MMA Training: Direct Input Space Margin Maximization through Adversarial Training

TL;DR

This paper introduces MMA training, a novel method that directly maximizes input space margins to improve neural network robustness against adversarial attacks, with adaptive margin selection per data point.

Contribution

It proposes MMA training, a new adversarial training approach that maximizes margins directly and adaptively, providing a theoretical analysis and empirical validation on standard datasets.

Findings

MMA training improves robustness on MNIST and CIFAR10.

Theoretical connection between adversarial loss and margin maximization.

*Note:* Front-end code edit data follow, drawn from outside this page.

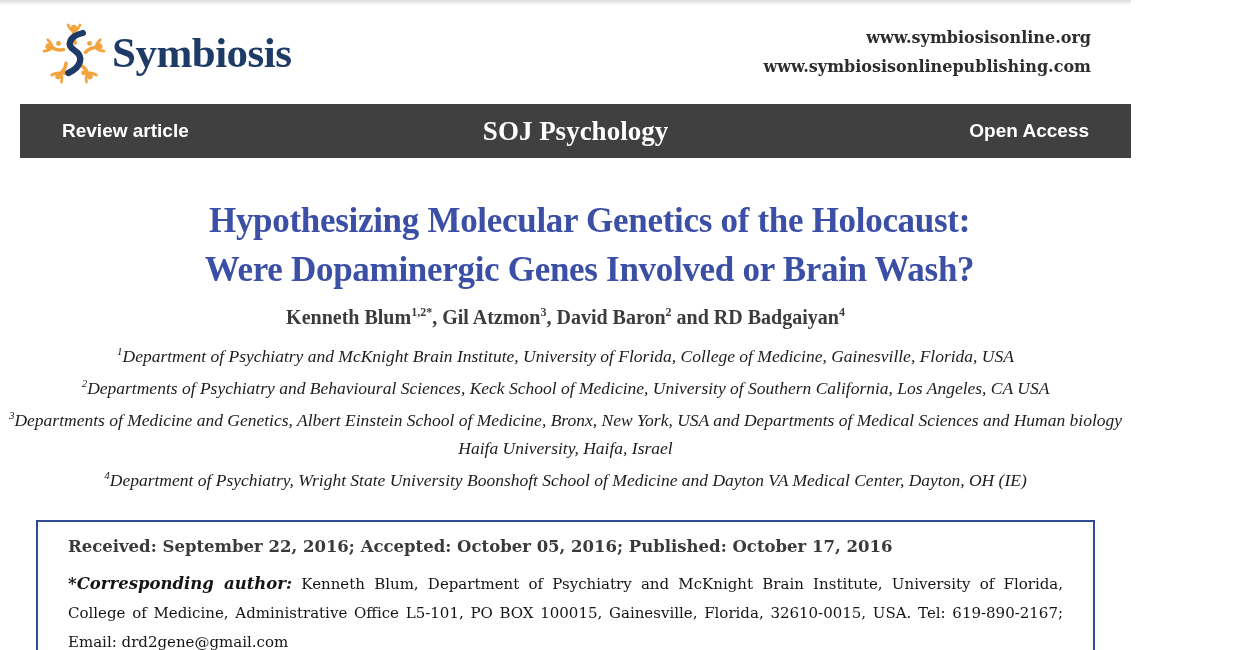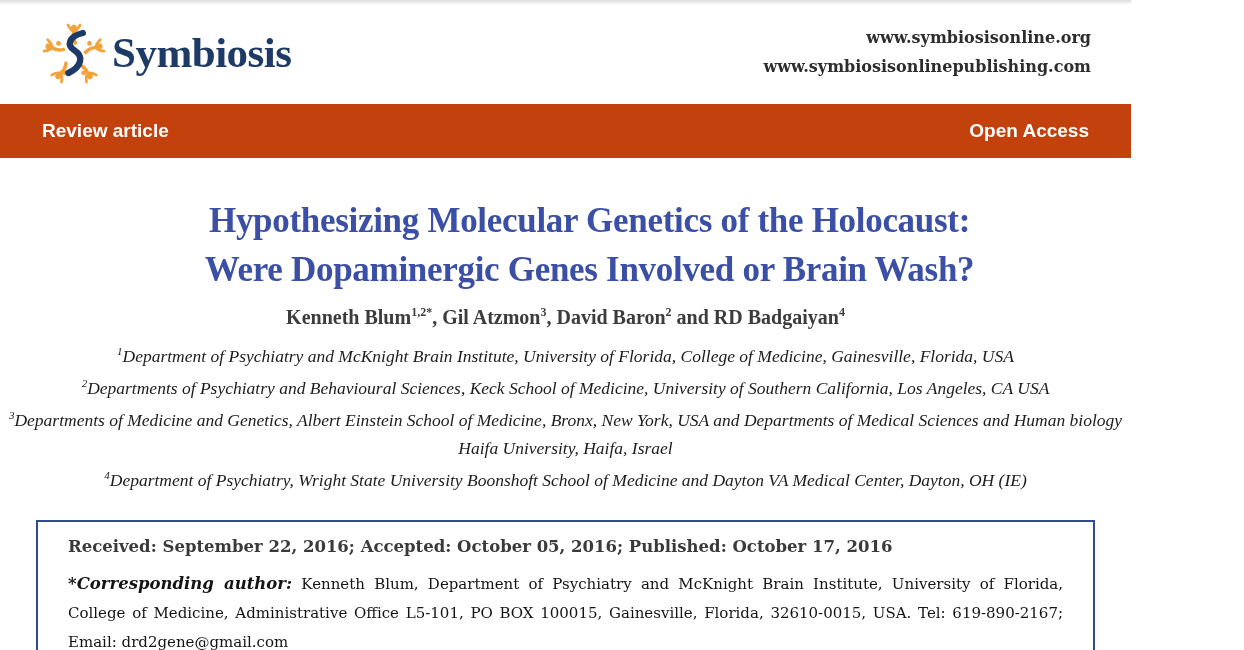--- a/index.html
+++ b/index.html
@@ -41,26 +41,27 @@
     font-weight: 700;
     font-size: 16px;
     color: #2d2d2d;
     line-height: 29px;
   }
   .urls a { color: #2d2d2d; text-decoration: none; display: block; }
 
   
   .banner {
     height: 54px;
-    background: #c2410c;
+    background: #404040;
     color: #ffffff;
     display: flex;
     align-items: center;
     padding: 0 42px;
     box-sizing: border-box;
+    margin-left: 20px;
   }
   .banner .side { flex: 1 1 0; font-family: "Liberation Sans", sans-serif; font-weight: 700; font-size: 19px; }
   .banner .side.right { text-align: right; }
   .banner .center {
     flex: 0 0 auto;
     font-family: "Liberation Serif", serif;
     font-weight: 700;
     font-size: 27px;
   }
 
@@ -160,20 +161,21 @@
       <span class="logo-text">Symbiosis</span>
     </div>
     <div class="urls">
       <a href="#">www.symbiosisonline.org</a>
       <a href="#">www.symbiosisonlinepublishing.com</a>
     </div>
   </div>
 
   <div class="banner">
     <span class="side">Review article</span>
+    <span class="center">SOJ Psychology</span>
     <span class="side right">Open Access</span>
   </div>
 
   <div class="title-block">
     <div>Hypothesizing Molecular Genetics of the Holocaust:</div>
     <div>Were Dopaminergic Genes Involved or Brain Wash?</div>
   </div>
 
   <div class="authors">Kenneth Blum<sup>1,2*</sup>, Gil Atzmon<sup>3</sup>, David Baron<sup>2</sup> and RD Badgaiyan<sup>4</sup></div>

Adaptive margin selection enhances robustness over fixed epsilon methods.

Abstract

We study adversarial robustness of neural networks from a margin maximization perspective, where margins are defined as the distances from inputs to a classifier's decision boundary. Our study shows that maximizing margins can be achieved by minimizing the adversarial loss on the decision boundary at the "shortest successful perturbation", demonstrating a close connection between adversarial losses and the margins. We propose Max-Margin Adversarial (MMA) training to directly maximize the margins to achieve adversarial robustness. Instead of adversarial training with a fixed $\epsilon$, MMA offers an improvement by enabling adaptive selection of the "correct" $\epsilon$ as the margin individually for each datapoint. In addition, we rigorously analyze adversarial training with the perspective of margin maximization, and provide an alternative interpretation for adversarial training, maximizing either a lower or an upper bound of the margins. Our experiments empirically confirm our theory and demonstrate MMA training's efficacy on the MNIST and CIFAR10 datasets w.r.t. $\ell_\infty$ and $\ell_2$ robustness. Code and models are available at https://github.com/BorealisAI/mma_training.